|
Le 27 mars 2006
Le local est prêt à débrayer
pour combattre l’assaut d’Osprey sur la sécurité d’emploi
Kingston Typographical Union | Le
Local 30204 de TNG Canada
Effrayés et furieux de l’assaut
du Osprey Media Group sur ses employés syndiqués
et de ses tentatives en vue de détériorer les
conditions de travail, les membres de la Guilde à Kingston
viennent de tracer une ligne dans le sable.

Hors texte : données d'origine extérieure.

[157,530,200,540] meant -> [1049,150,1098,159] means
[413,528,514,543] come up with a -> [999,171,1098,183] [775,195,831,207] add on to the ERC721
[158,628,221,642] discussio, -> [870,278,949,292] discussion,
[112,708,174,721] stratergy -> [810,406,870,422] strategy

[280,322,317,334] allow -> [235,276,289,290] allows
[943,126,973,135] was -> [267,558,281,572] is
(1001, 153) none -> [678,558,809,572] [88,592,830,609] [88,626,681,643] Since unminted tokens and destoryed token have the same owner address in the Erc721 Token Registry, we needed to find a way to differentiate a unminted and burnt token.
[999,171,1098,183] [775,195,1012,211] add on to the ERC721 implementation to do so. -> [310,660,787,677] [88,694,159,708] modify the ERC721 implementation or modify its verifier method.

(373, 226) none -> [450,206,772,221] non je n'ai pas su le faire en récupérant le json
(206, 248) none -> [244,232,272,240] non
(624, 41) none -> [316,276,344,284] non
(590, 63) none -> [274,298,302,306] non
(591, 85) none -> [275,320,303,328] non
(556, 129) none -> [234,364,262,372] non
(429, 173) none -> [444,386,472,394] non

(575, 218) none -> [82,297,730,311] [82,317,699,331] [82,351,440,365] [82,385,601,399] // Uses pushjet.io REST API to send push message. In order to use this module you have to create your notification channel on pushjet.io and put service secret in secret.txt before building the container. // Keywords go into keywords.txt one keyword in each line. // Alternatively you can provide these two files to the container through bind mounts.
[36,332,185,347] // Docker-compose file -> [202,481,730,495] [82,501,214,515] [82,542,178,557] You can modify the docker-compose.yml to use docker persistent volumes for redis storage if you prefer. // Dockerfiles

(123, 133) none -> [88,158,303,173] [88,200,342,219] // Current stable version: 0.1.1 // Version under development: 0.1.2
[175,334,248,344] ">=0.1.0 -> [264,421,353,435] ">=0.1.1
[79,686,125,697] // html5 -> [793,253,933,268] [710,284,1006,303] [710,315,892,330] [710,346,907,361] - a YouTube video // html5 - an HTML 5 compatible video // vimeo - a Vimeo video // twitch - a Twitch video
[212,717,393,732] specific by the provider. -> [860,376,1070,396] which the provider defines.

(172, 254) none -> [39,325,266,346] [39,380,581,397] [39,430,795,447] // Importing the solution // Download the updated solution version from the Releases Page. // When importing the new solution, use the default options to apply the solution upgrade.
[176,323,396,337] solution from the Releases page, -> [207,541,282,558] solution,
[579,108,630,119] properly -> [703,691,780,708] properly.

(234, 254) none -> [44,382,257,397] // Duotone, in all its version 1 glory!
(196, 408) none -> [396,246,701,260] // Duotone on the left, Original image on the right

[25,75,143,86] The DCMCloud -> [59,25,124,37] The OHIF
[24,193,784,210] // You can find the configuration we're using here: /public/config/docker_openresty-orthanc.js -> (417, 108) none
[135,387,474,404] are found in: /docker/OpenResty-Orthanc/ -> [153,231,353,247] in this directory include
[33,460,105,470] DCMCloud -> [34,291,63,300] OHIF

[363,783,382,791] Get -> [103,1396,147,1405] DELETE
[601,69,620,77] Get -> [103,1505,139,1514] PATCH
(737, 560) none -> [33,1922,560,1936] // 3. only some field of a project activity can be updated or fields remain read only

Le comité de négociation, qui a pris part à cinq
journées de pourparlers infertiles depuis le début
de 2006, aura en sa possession un mandat de grève
lorsqu’il reprendra les négociations en avril
dans le but de renouveler les conventions au Kingston
Whig-Standard, échues
depuis janvier.
Les membres ont pris part en grand nombre,
dimanche, au vote de grève, alors que cinq des six
unités de négociations «très militantes» ont
voté à 100 pour cent en faveur d’une
grève au besoin, a expliqué David Wilson, le
représentant de TNG Canada qui a pris part aux négociations.
C’est un développement important pour la Kingston
Typographical Union, qui n’a jamais frappé le
vénérable quotidien.
«Les gens», a expliqué la présidente
Debbie Newton, «désirent vraiment la sécurité d’emploi,
ainsi que de meilleurs salaires et bénéfices».
Le syndicat demande pour ses 90 membres une augmentation
salariale de quatre pour cent pour chacune des trois années
de la nouvelle convention (la direction offre un pour cent),
de même que des améliorations des régimes
de soins de la vue et de soins dentaires.
Le local tente également d’obtenir une clause
interdisant l’externalisation, à la suite de
la mise à pied de six membres des annonces classées
et de la diffusion après qu’Osprey ait ouvert à Sarnia
et à Niagara Falls des centres d’appels chargés
de faire ce travail.
La direction du journal a déposé des propositions
qui permettraient le recours illimité aux pigistes
(une forme d’externalisation) et modifieraient radicalement
les conditions de travail dans la salle des nouvelles. Le
journal tente de forcer les membres de la Guilde à travailler
75 heures par deux semaines, selon un horaire déterminé par
l’éditeur. Le personnel pourrait perdre son
droit à des journées consécutives ou à des
fins de semaines de repos.
Les employés de la salle de rédaction continuent
de ne pas signer leurs articles et leurs photos, en guise
de représailles contre les tentatives de la direction
de leur retirer leur sécurité d’emploi. Les
25 membres de l’unité de négociation éditoriale
ont voté le 15 février en faveur de moyens
de pression au travail – la même journée
où leurs collègues de la Guilde de quatre autres
quotidiens Osprey déclenchaient des protestations
contre l’externalisation d’emplois aux centres
d’appels.
Les premières rondes de mises à pied à Kingston
et St. Catharines, l’automne dernier, ainsi que les
avis de mises à pied imminentes à Sault Ste.
Marie, North Bay et Sudbury, ont poussé TNG Canada/CWA à déterminer
que jusqu’à 100 emplois pourraient disparaître
aux neuf quotidiens Osprey dotés de membres de la
Guilde dans les départements d’annonces classées
et de distribution.
Avec ses quelque 60 publications,
dont 21 quotidiens et des douzaines de journaux communautaires,
Osprey domine le marché des journaux des petites
villes en Ontario.
Les présidents des locaux du St.
Catharines Standard, Sault Star, North Bay Nugget et Sudbury
Star ont fait savoir
que des centaines de lecteurs, annonceurs et employés
ont signé des cartes exprimant leur appui envers la
campagne Keep Our
Newspapers Local, commanditée par
TNG Canada.
Les locaux de la Guilde, dont quatre
renouvelleront cette année leur convention collective, ne vont pas abandonner
leur lutte à l’égard d’Osprey,
qui jusqu’à présent n’a éliminé que
des emplois syndiqués dans se efforts en vue de réduire
ses coûts et d’augmenter ses profits.